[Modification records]
════════════════════
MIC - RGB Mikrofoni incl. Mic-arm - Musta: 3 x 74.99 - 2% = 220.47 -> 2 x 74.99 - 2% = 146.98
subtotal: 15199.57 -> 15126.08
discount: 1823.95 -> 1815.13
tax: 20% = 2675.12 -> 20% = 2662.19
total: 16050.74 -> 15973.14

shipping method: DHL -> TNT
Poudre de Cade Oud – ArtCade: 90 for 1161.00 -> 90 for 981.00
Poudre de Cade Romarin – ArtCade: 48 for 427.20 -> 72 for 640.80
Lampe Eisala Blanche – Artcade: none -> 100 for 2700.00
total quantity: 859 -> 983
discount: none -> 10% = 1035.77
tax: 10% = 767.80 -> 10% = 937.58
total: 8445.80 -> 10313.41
════════════════════
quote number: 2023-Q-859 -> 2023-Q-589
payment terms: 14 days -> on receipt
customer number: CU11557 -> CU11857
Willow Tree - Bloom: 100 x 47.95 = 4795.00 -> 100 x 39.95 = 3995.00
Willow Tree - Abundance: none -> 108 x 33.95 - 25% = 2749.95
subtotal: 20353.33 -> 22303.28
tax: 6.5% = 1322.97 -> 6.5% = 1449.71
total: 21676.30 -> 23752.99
════════════════════
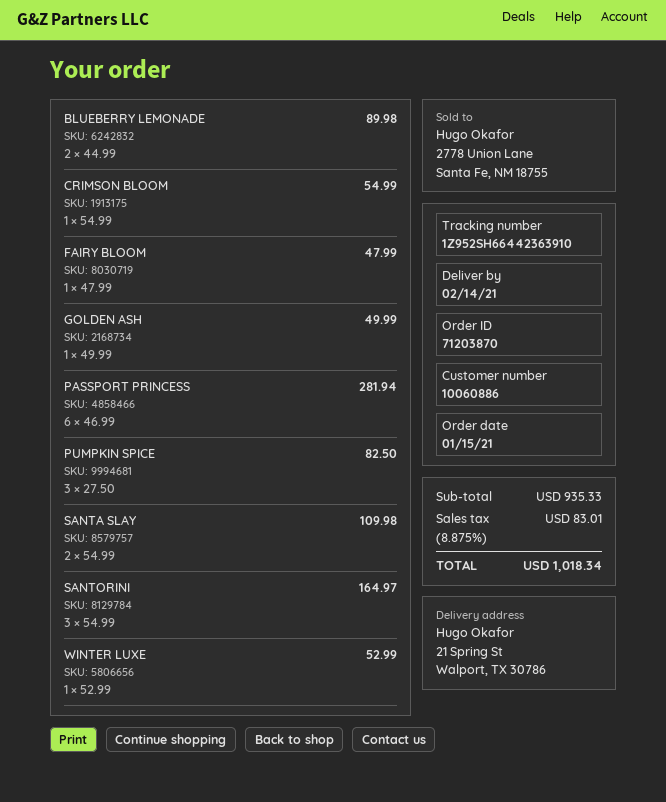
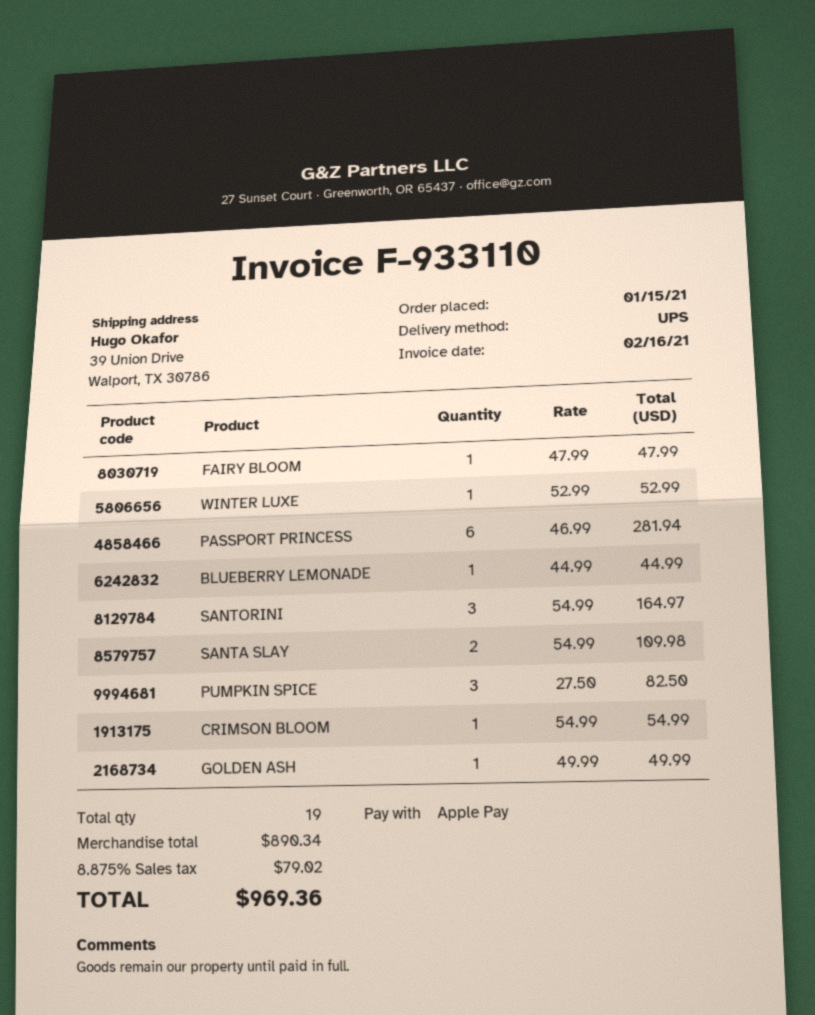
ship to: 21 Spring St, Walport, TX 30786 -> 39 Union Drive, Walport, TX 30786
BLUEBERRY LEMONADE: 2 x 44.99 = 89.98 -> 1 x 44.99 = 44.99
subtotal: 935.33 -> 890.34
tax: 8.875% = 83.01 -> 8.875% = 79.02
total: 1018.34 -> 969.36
════════════════════
** ASSIGNMENT **
Retype only this portion of the data above: the line containing "quote number: 2023-Q-859 -> 2023-Q-589", the line containing "total: 21676.30 -> 23752.99", and all lines between them, exactly.

** FINISHED EXERCISE **
quote number: 2023-Q-859 -> 2023-Q-589
payment terms: 14 days -> on receipt
customer number: CU11557 -> CU11857
Willow Tree - Bloom: 100 x 47.95 = 4795.00 -> 100 x 39.95 = 3995.00
Willow Tree - Abundance: none -> 108 x 33.95 - 25% = 2749.95
subtotal: 20353.33 -> 22303.28
tax: 6.5% = 1322.97 -> 6.5% = 1449.71
total: 21676.30 -> 23752.99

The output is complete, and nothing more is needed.